Previous study has proved that disease-causing SAV can affect protein binding stability, folding stability and other effects such as protein structure and dynamics [36–39]. Human disease index P_d shows the probability of a given type of SAV to be disease-causing and here we ask the question if it can be correlated with three components including folding probability index, binding probability index and other effects represented by a variable C. This correlation between P_d and $P_p^{r,k}$ or $P_p^k$ can be described by the following equations, for relative and absolute probability indexes, respectively:

$$P_d=a{P}_p^{k,f}+b{P}_p^{k,b}+C$$ (8)

$$P_d=d{P}_p^f+e{P}_p^b+C,$$ (9)

where a, b, d, and e are coefficients to be determined. k stands for k=f (folding) and k=b (binding) free energy.

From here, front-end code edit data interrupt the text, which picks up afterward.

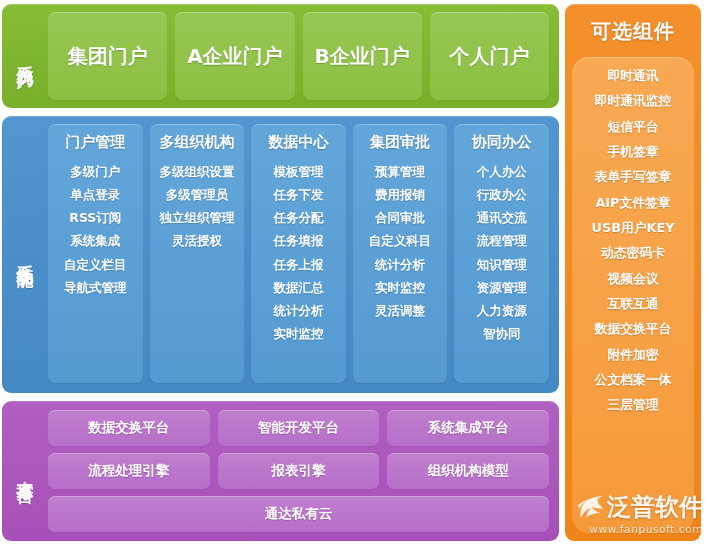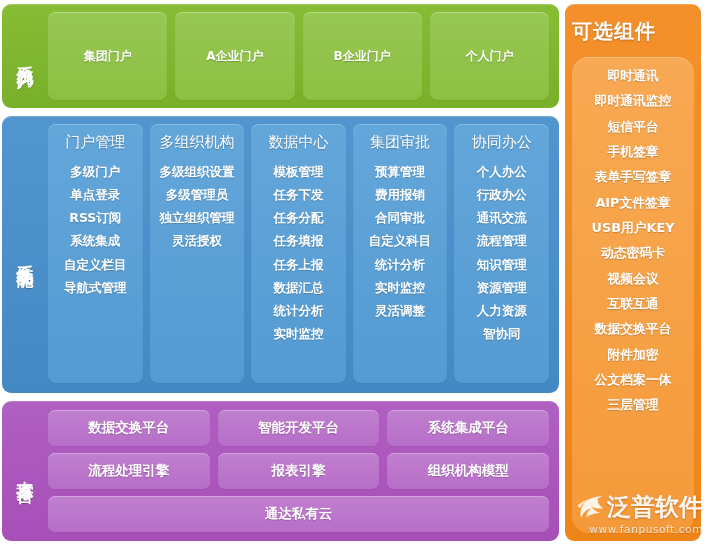--- a/index.html
+++ b/index.html
@@ -80,21 +80,21 @@
     flex: 1 1 0;
     border-radius: 8px;
     background: linear-gradient(180deg, #97c754 0%, #8cc042 100%);
     box-shadow: inset 0 1px 0 rgba(255,255,255,0.30),
                 0 1px 2px rgba(0,0,0,0.07);
     display: flex;
     align-items: center;
     justify-content: center;
     color: #ffffff;
     font-weight: bold;
-    font-size: 12px;
+    font-size: 20px;
     text-shadow: 0 1px 1px rgba(0,0,0,0.22);
     min-width: 0;
   }
 
   
   #function-band {
     flex: 1 1 auto;
     background: linear-gradient(180deg, #5296cf 0%, #4389c4 100%);
     box-shadow: inset 0 1px 0 rgba(255,255,255,0.18);
   }
@@ -110,21 +110,21 @@
                 0 1px 2px rgba(0,0,0,0.06);
     display: flex;
     flex-direction: column;
     align-items: center;
     padding: 9px 2px 8px;
     box-sizing: border-box;
     min-width: 0;
   }
   .func-title {
     color: #ffffff;
-    font-weight: normal;
+    font-weight: bold;
     font-size: 15px;
     margin-bottom: 8px;
     text-shadow: 0 1px 1px rgba(0,0,0,0.25);
     white-space: nowrap;
   }
   .func-item {
     color: #ffffff;
     font-weight: bold;
     font-size: 12.5px;
     line-height: 1.85;
@@ -166,20 +166,21 @@
   }
 
   
   #optional-panel {
     flex: 1 1 auto;
     border-radius: 9px;
     background: linear-gradient(180deg, #f4902b 0%, #ef8418 100%);
     box-shadow: inset 0 1px 0 rgba(255,255,255,0.2);
     display: flex;
     flex-direction: column;
+    align-items: center;
     padding: 14px 7px 8px;
     box-sizing: border-box;
     position: relative;
     overflow: hidden;
   }
   #optional-title {
     color: #ffffff;
     font-weight: bold;
     font-size: 20px;
     letter-spacing: 1px;

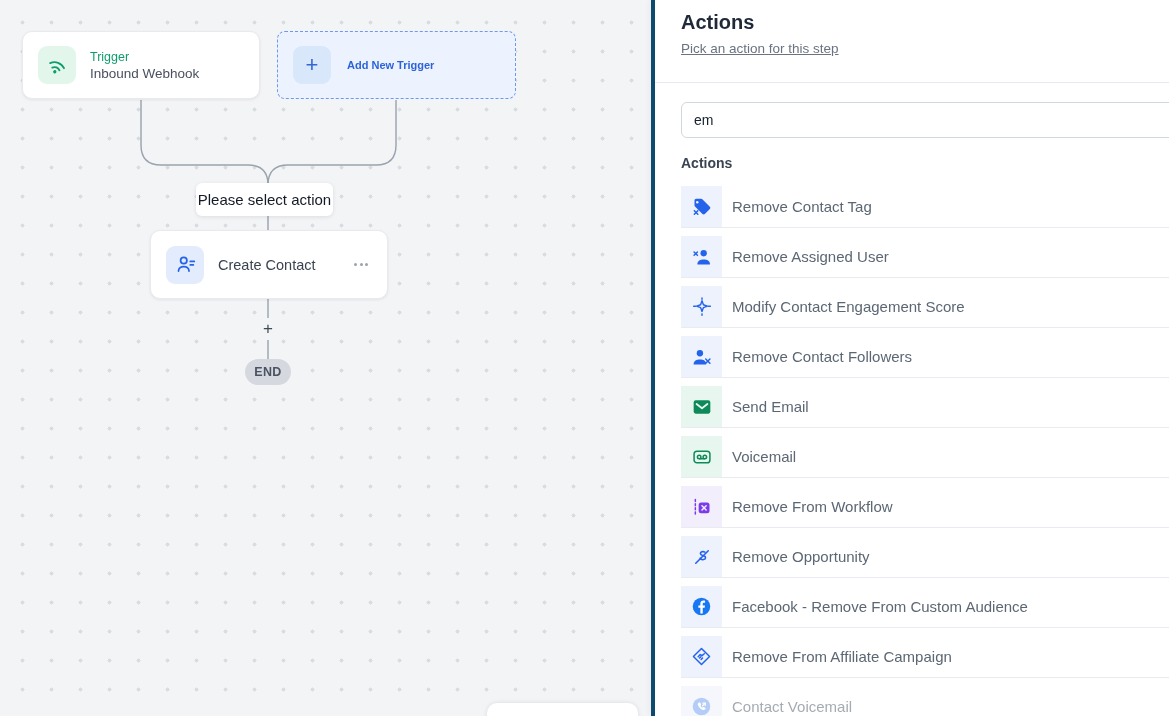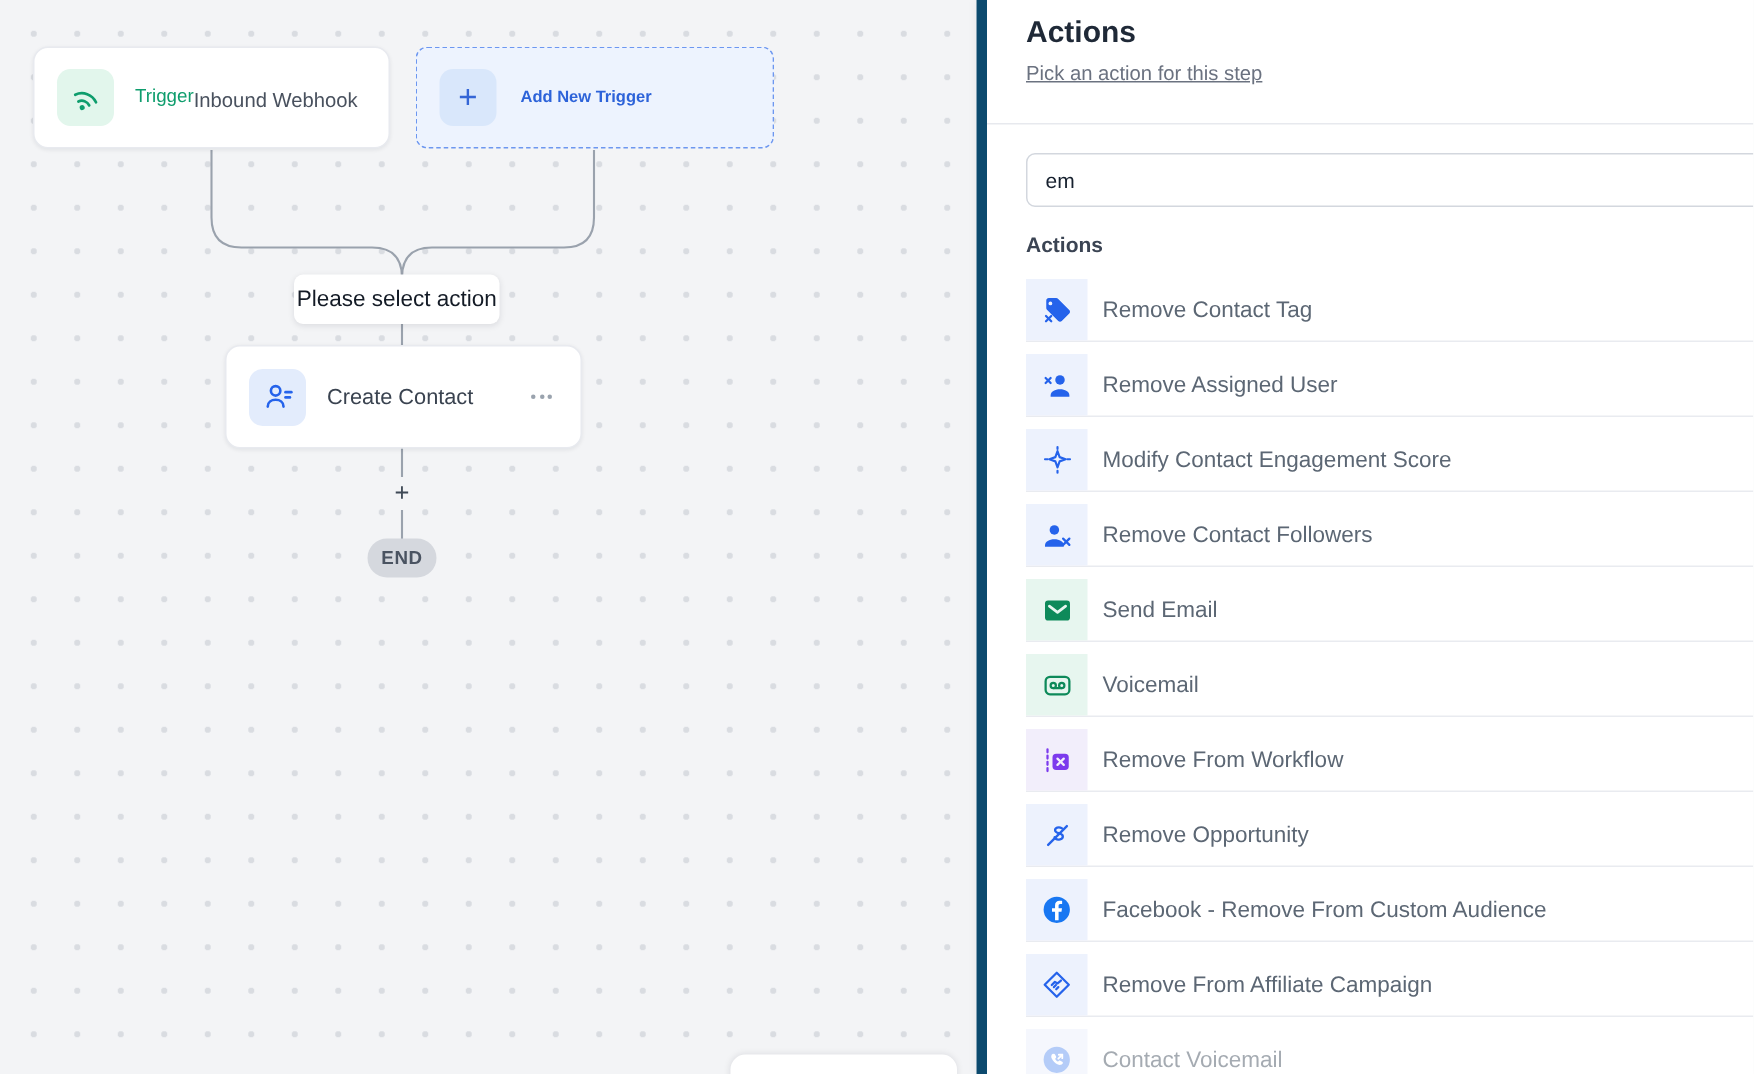--- a/index.html
+++ b/index.html
@@ -12,21 +12,21 @@
     background-image:radial-gradient(#d9dce1 1.9px, transparent 2.1px);
     background-size:29px 29px; background-position:8px 8px; flex:none; }
   .connector-svg { position:absolute; left:0; top:0; z-index:1; }
 
   .node { position:absolute; background:#fff; border:1px solid #e8eaef; border-radius:10px;
     box-shadow:0 1px 3px rgba(16,24,40,.08); display:flex; align-items:center; padding-left:15px; z-index:2; }
   .trigger-node { left:22px; top:31px; width:238px; height:68px; }
   .node-icon { width:38px; height:38px; border-radius:9px; flex:none;
     display:flex; align-items:center; justify-content:center; }
   .trigger-node .node-icon { background:#e2f6ec; }
-  .node-text { margin-left:14px; display:flex; flex-direction:row; }
+  .node-text { margin-left:14px; display:flex; flex-direction:column; }
   .trigger-title { font-size:12.5px; color:#0f9d6d; }
   .trigger-sub { font-size:13.5px; color:#49515e; margin-top:2px; }
 
   .add-trigger { position:absolute; left:277px; top:31px; width:239px; height:68px;
     background:#edf3fe; border:1.5px dashed #6d97f0; border-radius:8px;
     display:flex; align-items:center; padding-left:15px; z-index:2; cursor:pointer; }
   .plus-box { width:38px; height:38px; border-radius:9px; background:#d9e7fb; flex:none;
     display:flex; align-items:center; justify-content:center;
     font-size:22px; font-weight:400; color:#3566d6; }
   .add-trigger-label { margin-left:16px; font-size:11px; font-weight:bold; color:#2d63d9; }
@@ -48,21 +48,21 @@
     font-size:17px; color:#3f4956; cursor:pointer; }
   .end-pill { position:absolute; left:245px; top:359px; width:46px; height:26px;
     background:#d5d8de; border-radius:13px; display:flex; align-items:center; justify-content:center;
     font-size:12.5px; font-weight:bold; letter-spacing:.4px; color:#4a5361; z-index:2; }
 
   .bottom-toolbar { position:absolute; left:487px; top:703px; width:151px; height:30px;
     background:#fff; border-radius:10px 10px 0 0; box-shadow:0 0 5px rgba(16,24,40,.10); z-index:2; }
 
   
   .panel { position:relative; width:518px; height:716px; background:#fff; flex:none;
-    border-left:7px solid #0c4a6e; box-shadow:-2px 0 6px rgba(0,0,0,.04); overflow:hidden; }
+    border-left:4px solid #0c4a6e; box-shadow:-2px 0 6px rgba(0,0,0,.04); overflow:hidden; }
   .panel-header { height:83px; padding:11px 0 0 26px; border-bottom:1px solid #e7e9ee; }
   .panel-title { font-size:20px; font-weight:600; color:#1f2937; }
   .panel-subtitle { margin-top:7px; font-size:13.5px; color:#6b7280;text-decoration:underline; }
   .panel-body { padding-left:26px; height:633px; overflow:hidden; }
   .search-input { display:block; margin-top:19px; width:calc(100% + 20px); height:36px;
     border:1px solid #d3d7de; border-radius:6px; padding:0 12px; font-size:14px;
     color:#16202e; font-family:"Liberation Sans", sans-serif; outline:none; background:#fff; }
   .section-label { margin-top:17px; height:19px; font-size:14px; font-weight:bold; color:#3b4453; }
   .action-list { margin-top:12px; }
   .action-row { display:flex; align-items:stretch; height:42px; margin-bottom:8px;

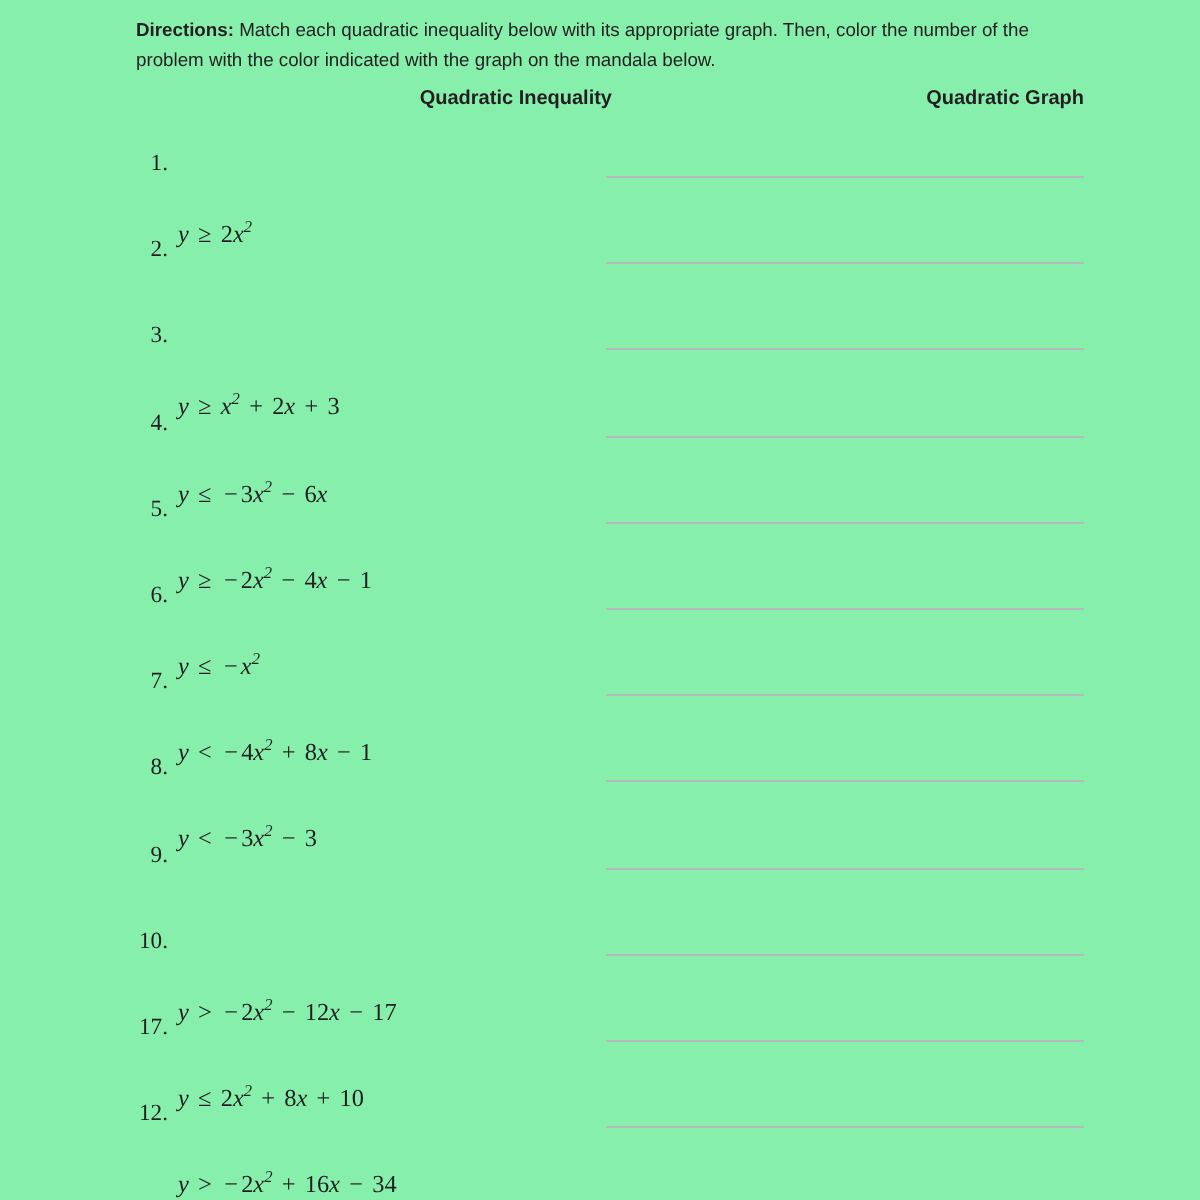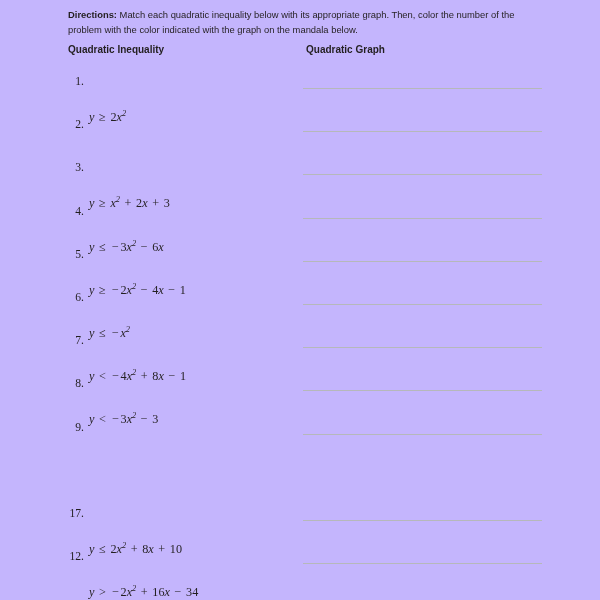--- a/index.html
+++ b/index.html
@@ -16,21 +16,21 @@
     color: #231f20;
     overflow: hidden;
   }
 
   .page {
     position: absolute;
     left: 0;
     top: 0;
     width: 600px;
     height: 600px;
-    background: #c4b5fd;
+    background: #86efac;
   }
 
   
   .directions {
     position: absolute;
     left: 68px;
     top: 8px;
     width: 460px;
     font-size: 9.4px;
     line-height: 14.5px;
@@ -48,21 +48,21 @@
     top: 44px;
     width: 474px;
     height: 16px;
   }
   .col-head {
     position: absolute;
     font-size: 10px;
     font-weight: bold;
     color: #231f20;
     white-space: nowrap;
-    text-align: left;
+    text-align: right;
   }
   .col-head-left {
     left: 0px;
     width: 238px;
   }
   .col-head-right {
     left: 238px;
     width: 236px;
   }
 
@@ -183,20 +183,25 @@
       </div>
       <div class="row" style="top: 376.4px;">
         <div class="row-number">8.</div>
         <div class="row-expr"><span class="var">y</span> <span class="op">&lt;</span> <span class="op">−</span><span class="num">3</span><span class="var">x<sup>2</sup></span> <span class="op">−</span> <span class="num">3</span></div>
         <div class="answer-line" style="border-top-color: rgb(182, 184, 186);"></div>
       </div>
       <div class="row" style="top: 419.6px;">
         <div class="row-number">9.</div>
         <div class="answer-line" style="border-top-color: rgb(182, 184, 186);"></div>
       </div>
+      <div class="row" style="top: 462.8px;">
+        <div class="row-number">10.</div>
+        <div class="row-expr"><span class="var">y</span> <span class="op">&gt;</span> <span class="op">−</span><span class="num">2</span><span class="var">x<sup>2</sup></span> <span class="op">−</span> <span class="num">1</span><span class="num">2</span><span class="var">x</span> <span class="op">−</span> <span class="num">1</span><span class="num">7</span></div>
+        <div class="answer-line" style="border-top-color: rgb(182, 184, 186);"></div>
+      </div>
       <div class="row" style="top: 506px;">
         <div class="row-number">17.</div>
         <div class="row-expr"><span class="var">y</span> <span class="op">≤</span> <span class="num">2</span><span class="var">x<sup>2</sup></span> <span class="op">+</span> <span class="num">8</span><span class="var">x</span> <span class="op">+</span> <span class="num">1</span><span class="num">0</span></div>
         <div class="answer-line" style="border-top-color: rgb(182, 184, 186);"></div>
       </div>
       <div class="row" style="top: 549.2px;">
         <div class="row-number">12.</div>
         <div class="row-expr"><span class="var">y</span> <span class="op">&gt;</span> <span class="op">−</span><span class="num">2</span><span class="var">x<sup>2</sup></span> <span class="op">+</span> <span class="num">1</span><span class="num">6</span><span class="var">x</span> <span class="op">−</span> <span class="num">3</span><span class="num">4</span></div>
         <div class="answer-line" style="border-top-color: rgb(182, 184, 186);"></div>
       </div>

To study the disease-causing mutations’ association with both binding and folding free energy change, we perform the multiple linear regression (MLR) between P_d and $P_p^{r,k}$ or $P_p^k$ and calculate the corresponding CC. We take 30 SAV types, which are observed for at least five times in both SKEMPI database and ProTherm database, to establish the MLR. Firstly, the $P_p^{r,f}$ and $P_p^{r,b}$ or $P_p^f$ and $P_p^b$ as treated as independent variables and used to fit a linear equation to P_d data. We perform the MLR between P_d and $P_p^{r,k}$ (using above determined optimal thresholds), between P_d and $P_p^k$ (using 1kcal/mol as threshold) and between P_d and $P_p^k$ (using above determined optimal thresholds). The results for CC are shown in Table 3 and the MLR between P_d and $P_p^{r,k}$ establishes highest 0.61 CC value.

Table 3.

The results of the correlation coefficients (CCs) from the multiple linear regressions.

	Relative probability index (optimal threshold)	Absolute probability index (threshod:1kcal/mol)	Absolute probability index (optimal threshold)
CC of using independent $P_p^f$ and $P_p^b$	0.61	0.44	0.54
CC of using larger value between $P_p^f$ and $P_p^b$	0.59	0.40	0.49

It is known that many mutations have profound effects and can affect both protein folding and binding stability. Therefore, $P_p^{r,f}$ and $P_p^{r,b}$ or $P_p^f$ and $P_p^b$ are not completely independent and considering them as independent variables in MLR will probably bring in artificial errors. Since, the dependence between $P_p^{r,f}$ and $P_p^{r,b}$ or $P_p^f$ and $P_p^b$ is unknown and is hard to be quantified, we simply used the larger values between $P_p^f$ and $P_p^b$ for each type of SAV to represent the effects of both folding and binding stability changes. Therefore, in the MLR, the larger values among $P_p^f$ and $P_p^b$ for each type of SAV will be kept to represent both folding and binding effects and the smaller values for this SAV will be counted as 0. The corresponding CC calculations results are also shown in Table 3 and MLR between P_d and $P_p^{r,k}$ reaches 0.59 CC value, which is also higher than CC value obtained using $P_p^k$.

4. Discussion

The analysis indicates that the relative folding and binding free energy changes serve as better indicator for disease association as compared with the absolute energy changes. This is demonstrated by better CC and smaller square residual as benchmarked against disease indexes delivered from HumVar database. Such an observation is consistent with the expectation that weak binders and not very stable proteins will be affected more by alterations of the binding and folding free energy (as compared with strong binders and very stable proteins) and thus their functionality will be affected in greater manner. As result, they may become dysfunctional and the corresponding mutations could be disease-causing. The reported approach can be used in conjunction with other fags and characteristics to assist developing methods for predicting disease-causing SAVs.